Upon closing, the Acquisition will scale the business of the combined Company, enhance our ability to serve customers worldwide, deliver improved Adjusted EBITDA margin and increase shareholder value as we deliver $70 million of expected net annual run rate cost synergies.
"Today is an important day for Columbus McKinnon. We are excited to share the news that we passed our final regulatory requirement and now have clearance to bring two industry-leading teams together, with greater scale and combined capabilities that we believe will deliver an even more compelling value proposition for our customers and top-tier industrial financial performance for our investors," said David Wilson, President and Chief Executive Officer of Columbus McKinnon. "I want to thank our collective team members worldwide for their perseverance and unwavering focus on delivering for our customers and investors throughout what was an extended regulatory review process. We are excited to welcome the Kito Crosby team to Columbus McKinnon and begin the process of delivering on our integration, synergy realization and deleveraging plans."
About Columbus McKinnon
Columbus McKinnon is a leading worldwide designer, manufacturer and marketer of intelligent motion solutions that move the world forward and improve lives by efficiently and ergonomically moving, lifting, positioning, and securing materials. Key products include hoists, crane components, precision conveyor systems, rigging tools, light rail workstations, and digital power and motion control systems. The Company is focused on commercial and industrial applications that require the safety and quality provided by its superior design and engineering know-how. Comprehensive information on Columbus McKinnon is available at www.cmco.com.
About Kito Crosby
Kito Crosby is a global leader of the lifting and securement industry it pioneered, and for which it continues to set the quality standard.
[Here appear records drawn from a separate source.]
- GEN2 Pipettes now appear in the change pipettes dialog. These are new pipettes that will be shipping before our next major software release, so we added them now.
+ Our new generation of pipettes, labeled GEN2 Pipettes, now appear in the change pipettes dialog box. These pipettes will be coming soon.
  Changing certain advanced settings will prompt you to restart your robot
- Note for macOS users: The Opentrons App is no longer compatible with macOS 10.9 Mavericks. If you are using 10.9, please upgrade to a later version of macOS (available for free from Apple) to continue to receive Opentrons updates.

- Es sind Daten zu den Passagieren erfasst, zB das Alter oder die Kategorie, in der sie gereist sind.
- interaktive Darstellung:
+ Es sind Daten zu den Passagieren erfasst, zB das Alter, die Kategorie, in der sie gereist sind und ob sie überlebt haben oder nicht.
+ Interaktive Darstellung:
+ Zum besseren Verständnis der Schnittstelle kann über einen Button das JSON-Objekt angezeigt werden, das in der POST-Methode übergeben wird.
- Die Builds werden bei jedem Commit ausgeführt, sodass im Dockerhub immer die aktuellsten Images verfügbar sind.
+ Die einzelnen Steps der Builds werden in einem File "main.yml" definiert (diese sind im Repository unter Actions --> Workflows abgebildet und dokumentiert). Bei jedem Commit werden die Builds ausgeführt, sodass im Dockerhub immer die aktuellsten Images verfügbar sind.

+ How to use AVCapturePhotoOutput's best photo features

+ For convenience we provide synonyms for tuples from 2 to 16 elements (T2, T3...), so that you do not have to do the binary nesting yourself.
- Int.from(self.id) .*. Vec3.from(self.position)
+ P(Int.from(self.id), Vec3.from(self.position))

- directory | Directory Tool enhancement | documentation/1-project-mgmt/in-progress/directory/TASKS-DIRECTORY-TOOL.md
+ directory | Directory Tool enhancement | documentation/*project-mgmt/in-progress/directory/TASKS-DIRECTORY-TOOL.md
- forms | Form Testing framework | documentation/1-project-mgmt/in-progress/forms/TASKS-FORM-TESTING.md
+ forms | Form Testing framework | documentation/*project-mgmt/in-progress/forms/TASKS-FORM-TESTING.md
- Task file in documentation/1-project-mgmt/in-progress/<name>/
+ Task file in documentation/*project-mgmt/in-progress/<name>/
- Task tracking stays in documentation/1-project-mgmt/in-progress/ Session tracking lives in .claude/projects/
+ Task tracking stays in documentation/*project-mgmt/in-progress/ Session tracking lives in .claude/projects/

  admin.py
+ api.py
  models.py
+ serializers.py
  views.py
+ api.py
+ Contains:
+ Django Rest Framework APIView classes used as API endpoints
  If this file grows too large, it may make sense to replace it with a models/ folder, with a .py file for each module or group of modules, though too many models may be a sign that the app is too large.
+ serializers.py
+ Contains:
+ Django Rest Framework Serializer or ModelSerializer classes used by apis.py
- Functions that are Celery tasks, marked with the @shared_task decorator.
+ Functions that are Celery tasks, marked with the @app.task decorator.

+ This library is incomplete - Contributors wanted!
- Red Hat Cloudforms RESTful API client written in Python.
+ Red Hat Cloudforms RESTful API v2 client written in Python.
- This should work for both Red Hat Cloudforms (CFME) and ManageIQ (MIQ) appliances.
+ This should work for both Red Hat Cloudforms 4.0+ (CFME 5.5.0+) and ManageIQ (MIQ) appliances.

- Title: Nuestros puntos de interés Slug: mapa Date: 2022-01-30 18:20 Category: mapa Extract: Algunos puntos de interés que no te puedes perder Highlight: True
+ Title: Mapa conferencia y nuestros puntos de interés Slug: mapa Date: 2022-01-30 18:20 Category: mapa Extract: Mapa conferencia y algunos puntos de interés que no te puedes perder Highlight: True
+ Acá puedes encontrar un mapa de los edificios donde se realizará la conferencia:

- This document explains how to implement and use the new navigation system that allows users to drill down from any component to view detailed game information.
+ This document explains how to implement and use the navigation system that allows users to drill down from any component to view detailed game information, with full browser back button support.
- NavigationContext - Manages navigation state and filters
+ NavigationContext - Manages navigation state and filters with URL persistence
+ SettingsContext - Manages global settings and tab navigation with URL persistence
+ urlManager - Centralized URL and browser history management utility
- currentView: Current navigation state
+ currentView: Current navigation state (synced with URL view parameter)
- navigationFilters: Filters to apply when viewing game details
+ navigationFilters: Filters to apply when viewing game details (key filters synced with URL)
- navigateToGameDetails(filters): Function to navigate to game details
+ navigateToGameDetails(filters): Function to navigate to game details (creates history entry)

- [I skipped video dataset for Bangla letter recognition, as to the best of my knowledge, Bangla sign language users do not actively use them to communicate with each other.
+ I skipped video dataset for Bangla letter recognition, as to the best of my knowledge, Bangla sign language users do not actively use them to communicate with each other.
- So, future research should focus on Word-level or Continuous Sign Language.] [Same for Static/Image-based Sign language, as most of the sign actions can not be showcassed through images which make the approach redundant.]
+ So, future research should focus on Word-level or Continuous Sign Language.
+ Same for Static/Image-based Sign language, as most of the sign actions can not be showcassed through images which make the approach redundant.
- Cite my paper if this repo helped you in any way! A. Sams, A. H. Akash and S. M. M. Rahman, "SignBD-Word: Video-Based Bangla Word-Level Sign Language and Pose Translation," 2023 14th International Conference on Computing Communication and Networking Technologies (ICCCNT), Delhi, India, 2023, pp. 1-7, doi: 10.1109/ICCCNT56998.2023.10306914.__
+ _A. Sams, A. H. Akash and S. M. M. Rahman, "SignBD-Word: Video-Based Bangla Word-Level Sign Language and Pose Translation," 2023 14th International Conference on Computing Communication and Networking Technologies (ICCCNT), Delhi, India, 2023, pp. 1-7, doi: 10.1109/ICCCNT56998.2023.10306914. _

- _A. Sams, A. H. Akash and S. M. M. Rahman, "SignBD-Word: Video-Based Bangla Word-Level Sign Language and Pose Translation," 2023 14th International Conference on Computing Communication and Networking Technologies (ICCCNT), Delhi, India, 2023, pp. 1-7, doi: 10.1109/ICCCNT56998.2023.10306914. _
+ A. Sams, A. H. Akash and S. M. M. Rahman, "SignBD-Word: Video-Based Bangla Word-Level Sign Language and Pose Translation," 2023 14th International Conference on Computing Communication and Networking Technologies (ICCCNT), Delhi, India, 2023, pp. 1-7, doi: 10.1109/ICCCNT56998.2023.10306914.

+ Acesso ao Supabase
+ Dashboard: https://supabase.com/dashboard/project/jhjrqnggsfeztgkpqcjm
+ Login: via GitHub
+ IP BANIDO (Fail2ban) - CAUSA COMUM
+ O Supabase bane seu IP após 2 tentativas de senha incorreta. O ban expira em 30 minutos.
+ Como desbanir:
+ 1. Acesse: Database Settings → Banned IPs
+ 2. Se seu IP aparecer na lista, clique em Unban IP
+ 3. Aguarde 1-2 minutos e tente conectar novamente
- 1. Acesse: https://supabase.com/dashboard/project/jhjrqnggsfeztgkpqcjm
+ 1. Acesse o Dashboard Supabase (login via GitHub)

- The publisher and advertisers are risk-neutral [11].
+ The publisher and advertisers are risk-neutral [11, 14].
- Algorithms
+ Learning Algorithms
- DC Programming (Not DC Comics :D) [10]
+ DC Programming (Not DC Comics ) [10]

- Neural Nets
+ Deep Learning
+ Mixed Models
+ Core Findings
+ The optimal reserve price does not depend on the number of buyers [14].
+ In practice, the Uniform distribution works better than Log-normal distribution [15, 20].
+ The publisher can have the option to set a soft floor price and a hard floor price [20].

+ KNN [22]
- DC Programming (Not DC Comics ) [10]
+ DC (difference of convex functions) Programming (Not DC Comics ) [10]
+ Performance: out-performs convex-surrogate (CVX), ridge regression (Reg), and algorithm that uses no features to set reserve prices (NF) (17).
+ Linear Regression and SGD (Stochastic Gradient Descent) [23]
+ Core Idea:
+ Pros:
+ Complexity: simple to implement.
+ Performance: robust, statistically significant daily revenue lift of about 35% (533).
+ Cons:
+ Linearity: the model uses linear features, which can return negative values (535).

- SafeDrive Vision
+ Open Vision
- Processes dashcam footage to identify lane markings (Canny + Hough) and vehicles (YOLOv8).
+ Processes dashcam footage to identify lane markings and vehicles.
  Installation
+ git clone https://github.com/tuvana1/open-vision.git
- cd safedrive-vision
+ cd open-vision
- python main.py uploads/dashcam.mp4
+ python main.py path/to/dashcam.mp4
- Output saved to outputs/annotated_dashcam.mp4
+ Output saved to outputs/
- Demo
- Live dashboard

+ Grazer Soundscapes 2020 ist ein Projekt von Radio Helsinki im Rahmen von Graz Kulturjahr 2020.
With global engineering, manufacturing, distribution, and operations, the company provides a broad range of products and solutions for the most demanding applications. Kito Crosby's people, products, solutions, and service have innovated the lifting and securement industry for more than 250 years. Together we lift and secure the world today, for a safer, stronger, and more productive tomorrow. Our iconic brands include Kito, Crosby, Harrington, Gunnebo Industries, and Peerless.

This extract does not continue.